# [Problem description]
Among the records, which lines hold the word "equivalent"? Pick them out.

# [Record extracts]
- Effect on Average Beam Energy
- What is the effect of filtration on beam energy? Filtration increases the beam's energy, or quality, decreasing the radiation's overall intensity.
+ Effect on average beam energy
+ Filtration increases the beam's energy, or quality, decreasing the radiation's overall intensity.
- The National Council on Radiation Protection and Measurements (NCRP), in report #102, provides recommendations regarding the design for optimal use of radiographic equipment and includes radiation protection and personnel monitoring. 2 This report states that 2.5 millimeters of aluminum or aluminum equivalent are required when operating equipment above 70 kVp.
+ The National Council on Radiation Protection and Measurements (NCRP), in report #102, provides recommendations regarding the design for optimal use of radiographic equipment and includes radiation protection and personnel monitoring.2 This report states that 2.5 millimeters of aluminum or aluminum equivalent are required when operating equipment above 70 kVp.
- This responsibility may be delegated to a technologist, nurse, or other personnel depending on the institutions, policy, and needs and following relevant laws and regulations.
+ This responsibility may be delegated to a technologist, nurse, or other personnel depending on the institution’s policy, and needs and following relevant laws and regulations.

* * *

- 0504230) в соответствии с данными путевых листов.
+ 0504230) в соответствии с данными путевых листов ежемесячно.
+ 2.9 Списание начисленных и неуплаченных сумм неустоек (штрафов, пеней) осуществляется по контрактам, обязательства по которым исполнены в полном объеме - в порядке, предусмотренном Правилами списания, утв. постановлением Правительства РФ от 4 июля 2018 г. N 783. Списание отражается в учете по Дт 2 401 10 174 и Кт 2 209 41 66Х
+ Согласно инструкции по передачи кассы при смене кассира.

# [Task result]
- The National Council on Radiation Protection and Measurements (NCRP), in report #102, provides recommendations regarding the design for optimal use of radiographic equipment and includes radiation protection and personnel monitoring. 2 This report states that 2.5 millimeters of aluminum or aluminum equivalent are required when operating equipment above 70 kVp.
+ The National Council on Radiation Protection and Measurements (NCRP), in report #102, provides recommendations regarding the design for optimal use of radiographic equipment and includes radiation protection and personnel monitoring.2 This report states that 2.5 millimeters of aluminum or aluminum equivalent are required when operating equipment above 70 kVp.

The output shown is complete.